Before-and-after change data
____

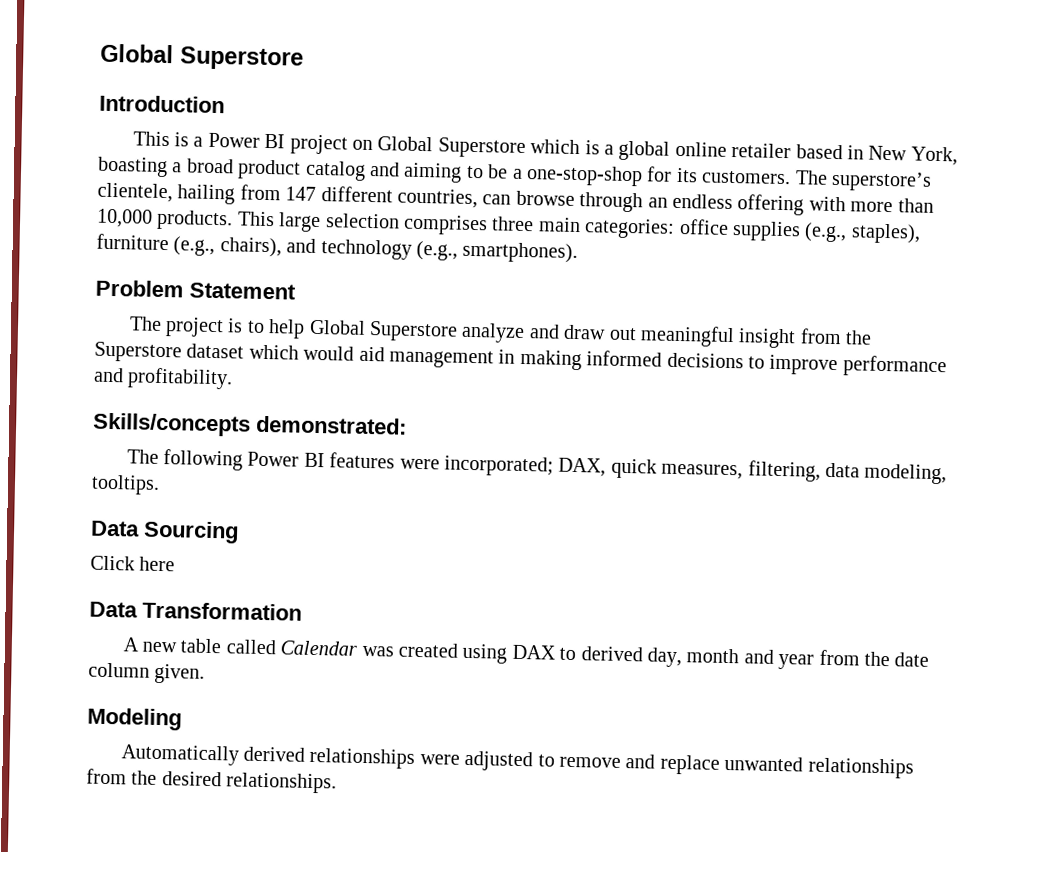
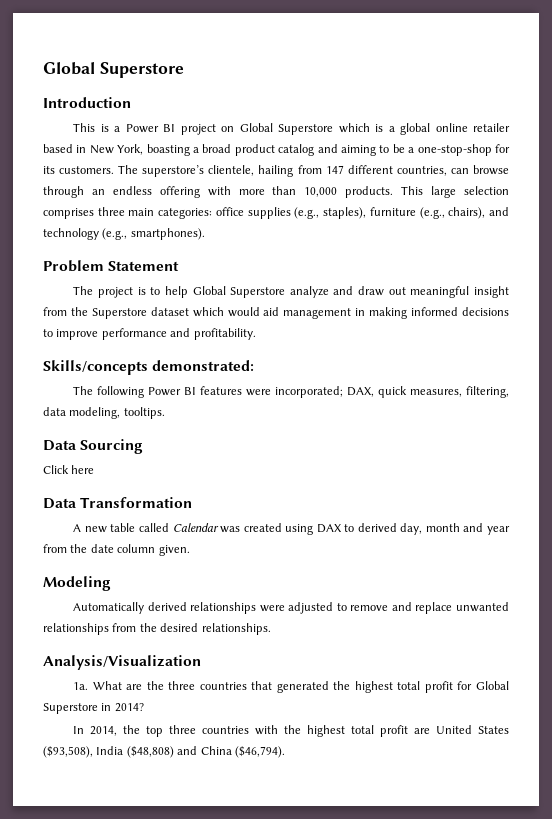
+ Analysis/Visualization
+ 1a. What are the three countries that generated the highest total profit for Global Superstore in 2014?
+ In 2014, the top three countries with the highest total profit are United States ($93,508), India ($48,808) and China ($46,794).

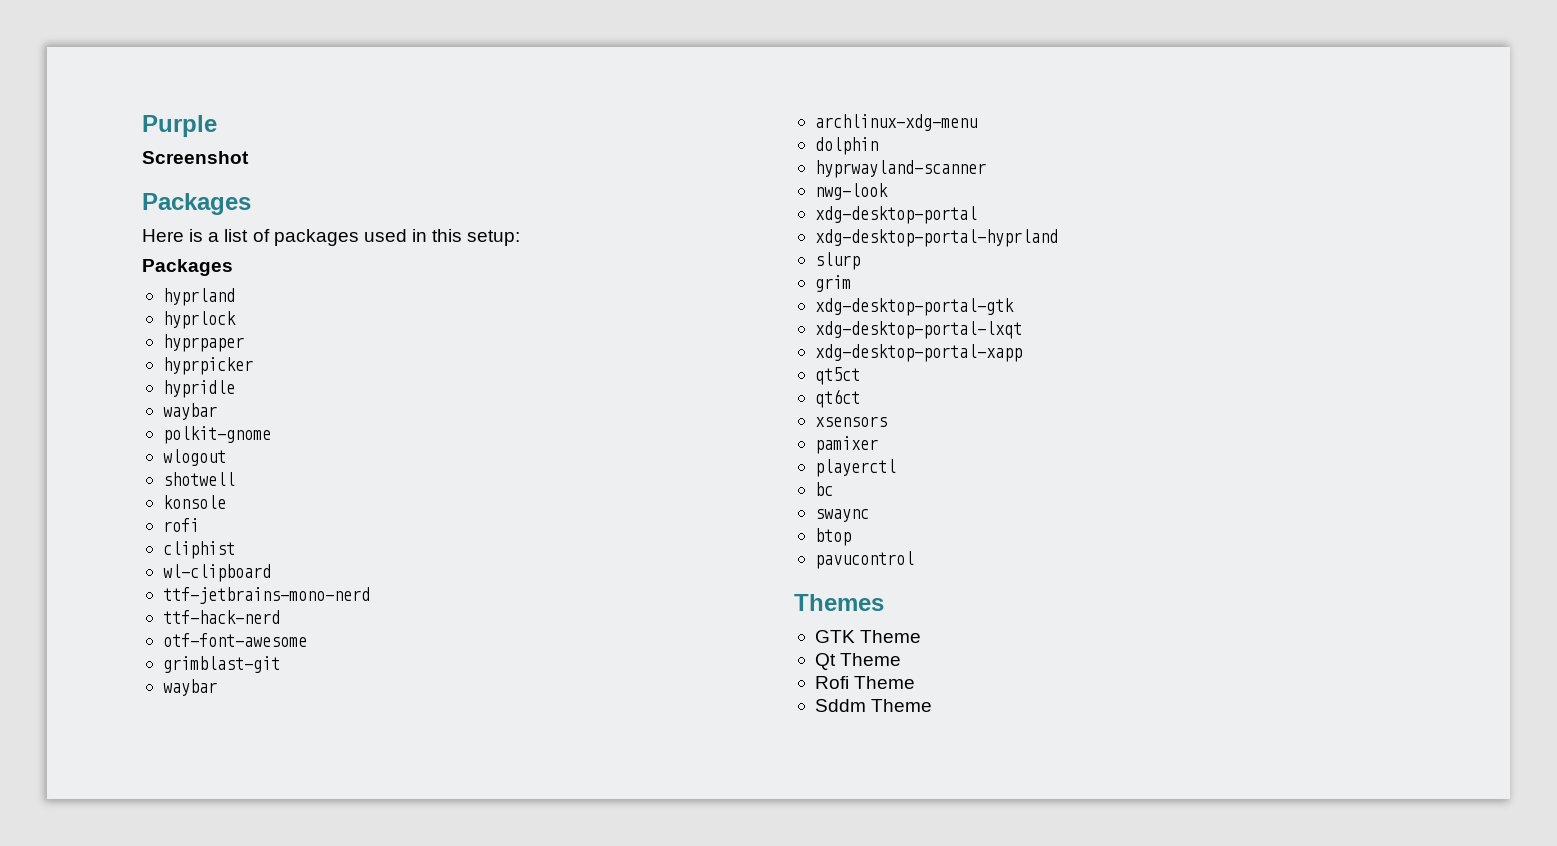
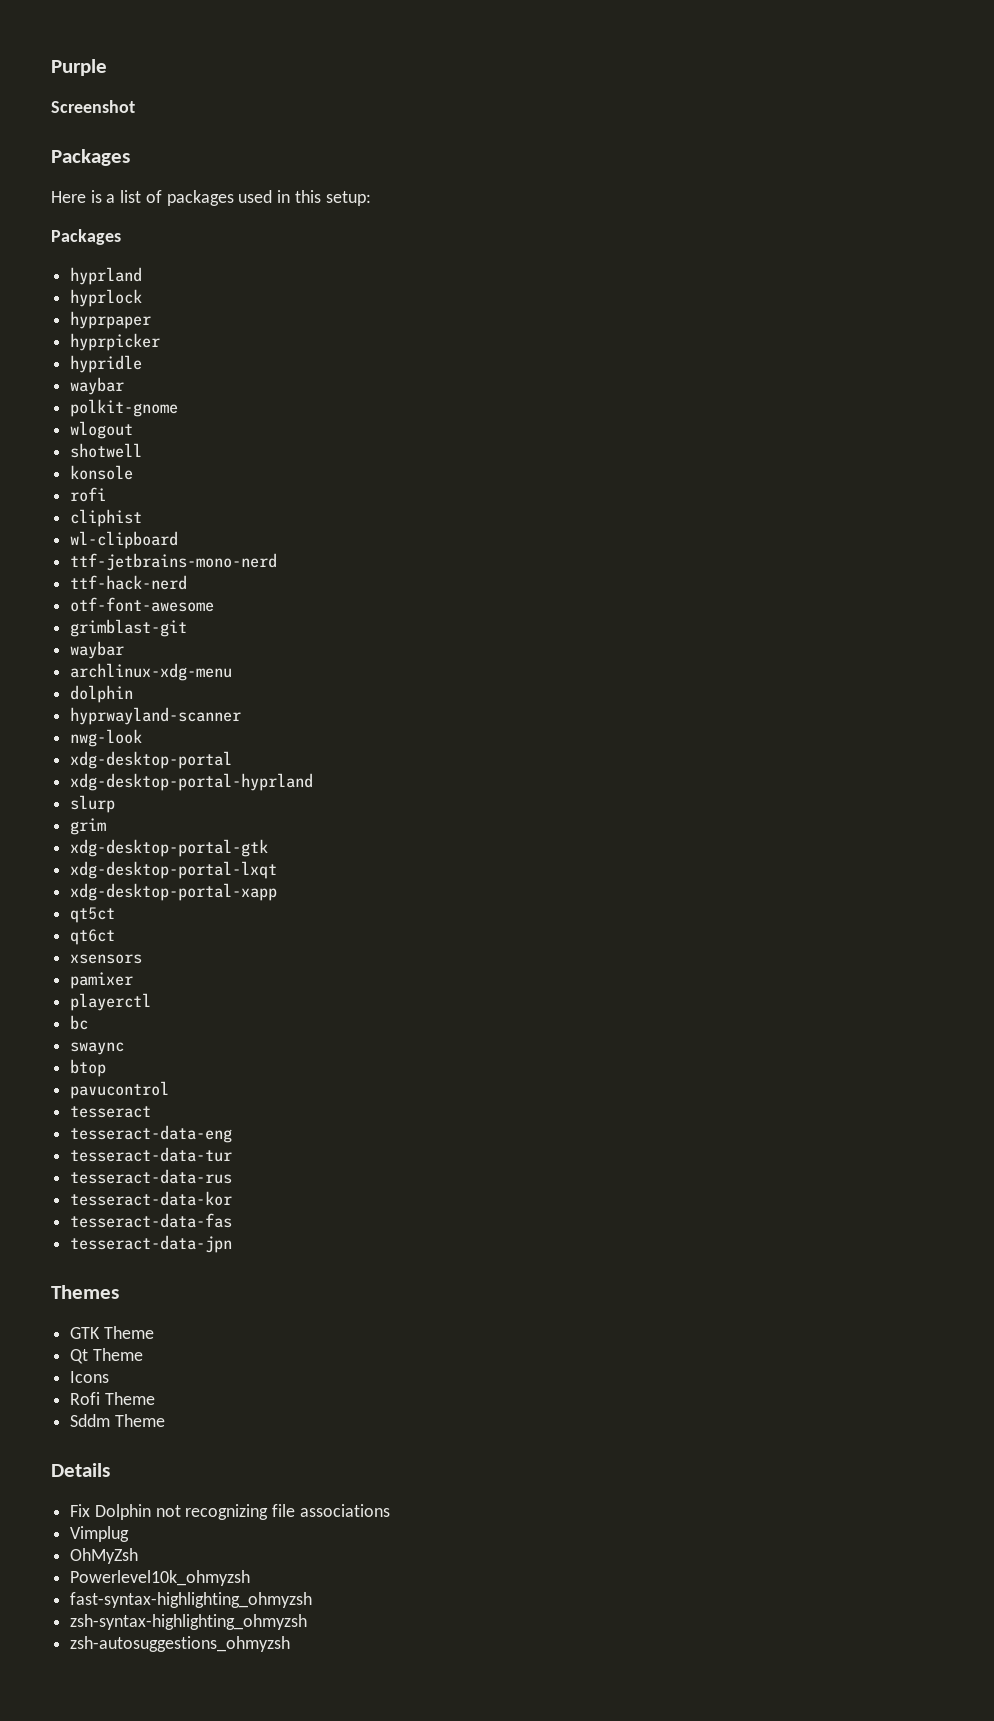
+ tesseract
+ tesseract-data-eng
+ tesseract-data-tur
+ tesseract-data-rus
+ tesseract-data-kor
+ tesseract-data-fas
+ tesseract-data-jpn
+ Icons
+ Details
+ Fix Dolphin not recognizing file associations
+ Vimplug
+ OhMyZsh
+ Powerlevel10k_ohmyzsh
+ fast-syntax-highlighting_ohmyzsh
+ zsh-syntax-highlighting_ohmyzsh
+ zsh-autosuggestions_ohmyzsh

____

Action item:
Copy the entries exactly. No pictures.

The answer:
+ Analysis/Visualization
+ 1a. What are the three countries that generated the highest total profit for Global Superstore in 2014?
+ In 2014, the top three countries with the highest total profit are United States ($93,508), India ($48,808) and China ($46,794).

+ tesseract
+ tesseract-data-eng
+ tesseract-data-tur
+ tesseract-data-rus
+ tesseract-data-kor
+ tesseract-data-fas
+ tesseract-data-jpn
+ Icons
+ Details
+ Fix Dolphin not recognizing file associations
+ Vimplug
+ OhMyZsh
+ Powerlevel10k_ohmyzsh
+ fast-syntax-highlighting_ohmyzsh
+ zsh-syntax-highlighting_ohmyzsh
+ zsh-autosuggestions_ohmyzsh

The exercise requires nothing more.